Thèmes: Business - Société

La Tribune, 21 janvier 2009

Comptes truqués, doutes sur l’utilisation de fonds, collusion familiale, connexions politiques. Le dossier Satyam réunit tous les ingrédients d’UNE AFFAIRE POLITICO-FINANCIÈRE COMME LE SOUS-CONTINENT N’EN A JAMAIS CONNU.

PAR PATRICK DE JACQUELOT, à New Delhi

On ne se méfie jamais assez des gens qui proclament haut et fort leurs propres vertus. En la matière, Ramalinga Raju faisait figure de parangon, prêt à tout pour cacher les mensonges sur lesquels reposait son empire. Jusqu’à lui choisir un nom que peu d’entreprises oseraient porter. En sanscrit « Satyam » signifie « vérité ». Vingt et un ans après la création de cette SSII, le voile est levé. Le fondateur du numéro 4 de l’informatique indienne, figure de l’indice phare de la Bourse de Bombay, cotée à New York et célébré pour l’exemplarité de sa gouvernance, est en prison. A 53 ans, celui qui, en novembre 2008, coprésidait l’India Economic Summit organisé à New Delhi par le Forum de Davos, n’était pas celui qu’on croyait.

TRÉSORERIE INEXISTANTE

Tout est allé très vite. Le 16 décembre 2008, Satyam annonce une diversification majeure : il va consacrer 1,6 milliard de dollars à la prise de contrôle de deux sociétés d’immobilier et de BTP, Maytas Infra et Maytas Properties, liées à la famille Raju. Tellement liées, d’ailleurs, que leur nom a été choisi en écrivant Satyam à l’envers... La famille est actionnaire de référence des deux entreprises. Les fils de Ramalinga Raju en sont les dirigeants. Si une entreprise qui fait de la programmation informatique et de la sous-traitance se diversifie dans le BTP, explique Satyam, c’est pour mieux répartir les risques auxquels elle est confrontée...

Cette explication ne convainc pas les investisseurs.

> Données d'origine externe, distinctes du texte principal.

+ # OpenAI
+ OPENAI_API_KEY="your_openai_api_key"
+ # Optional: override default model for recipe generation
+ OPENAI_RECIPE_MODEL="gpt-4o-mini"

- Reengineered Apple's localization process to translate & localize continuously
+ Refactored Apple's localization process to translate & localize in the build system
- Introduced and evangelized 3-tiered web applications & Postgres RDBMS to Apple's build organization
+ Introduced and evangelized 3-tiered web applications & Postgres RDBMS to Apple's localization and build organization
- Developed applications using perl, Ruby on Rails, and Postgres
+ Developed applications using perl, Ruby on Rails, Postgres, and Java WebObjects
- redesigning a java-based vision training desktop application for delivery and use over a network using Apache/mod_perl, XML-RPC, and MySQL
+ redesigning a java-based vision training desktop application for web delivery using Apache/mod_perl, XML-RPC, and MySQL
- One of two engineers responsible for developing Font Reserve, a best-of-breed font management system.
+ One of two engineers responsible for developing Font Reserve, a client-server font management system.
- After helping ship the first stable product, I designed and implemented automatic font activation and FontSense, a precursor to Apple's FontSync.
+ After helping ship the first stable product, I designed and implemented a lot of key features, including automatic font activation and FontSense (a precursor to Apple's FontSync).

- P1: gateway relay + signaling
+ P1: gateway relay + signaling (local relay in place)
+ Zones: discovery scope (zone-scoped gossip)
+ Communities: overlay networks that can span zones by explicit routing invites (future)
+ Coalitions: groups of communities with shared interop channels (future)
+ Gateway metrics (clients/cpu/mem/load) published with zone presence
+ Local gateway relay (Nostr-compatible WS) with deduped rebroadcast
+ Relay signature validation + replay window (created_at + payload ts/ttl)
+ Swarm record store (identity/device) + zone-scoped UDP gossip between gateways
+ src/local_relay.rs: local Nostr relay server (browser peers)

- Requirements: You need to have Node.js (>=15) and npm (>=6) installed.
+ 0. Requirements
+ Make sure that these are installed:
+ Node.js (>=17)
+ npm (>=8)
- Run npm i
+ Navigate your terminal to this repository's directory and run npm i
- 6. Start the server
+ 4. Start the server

Ils y voient une magouille destinée à faire entrer dans les poches de la famille Raju le cash abondant dont dispose apparemment Satyam. L’action plonge, les analystes se déchaînent et quelques heures plus tard, l’opération est abandonnée. Satyam ne s’en remettra pas.

La crise de confiance est telle que le groupe informatique charge Merrill Lynch d’explorer des possibilités d’alliance ou de cession. La banque d’affaires plonge donc dans les comptes de Satyam et, très vite, du fait des irrégularités qu’elle constate, elle décide de renoncer à travailler avec elle. Il n’aura fallu, autrement dit, que quelques jours d’examen à Merrill Lynch pour déceler ce que personne n’avait vu depuis des années. Confronté à une situation qu’il ne maîtrise plus, Ramalinga Raju crée la stupeur le 7 janvier en se livrant à une confession publique : depuis des années, les comptes de Satyam sont truqués ; le chiffre d’affaires est gonflé ; la marge opérationnelle du troisième trimestre 2008 n’est pas de 24 % mais de 3% ; 94% de la trésorerie affichée est inexistante...

BÉNÉFICES VOLATILISÉS

Mobilisation des actionnaires spoliés à Bombay

De mémoire d’homme d’affaires, l’Inde n’avait jamais connu pareil scandale financier. À l’incarcération de Ramalinga Raju s’ajoute celle de son frère, directeur général de Satyam. Le gouvernement a également dissous le conseil d’administration. Mais le mystère reste entier. Chacun attend de voir ce que la police et les autorités de tutelle de la Bourse vont découvrir dans les enquêtes qu’elles mènent activement. Leur travail s’annonce long et complexe. Pour l’heure, la liste des questions sans réponse est longue.

Première interrogation : quelle est la vraie situation financière de Satyam ? À en croire la confession de Ramalinga Raju, le groupe gagnait en fait très peu d’argent. Il n’y aurait donc pas eu de détournements de fonds, mais plutôt un affichage de flux financiers inexistants. Mais de nombreux analystes estiment invraisemblable qu’une SSII de premier plan – puisque l’activité de Satyam est bien réelle – ne dégage qu’une marge de 3 %, dans un secteur où ses concurrents dépassent sans problème les 20 %. D’où l’hypothèse selon laquelle Satyam était bien plus rentable que ne le dit maintenant son patron, mais que ses bénéfices se seraient volatilisés.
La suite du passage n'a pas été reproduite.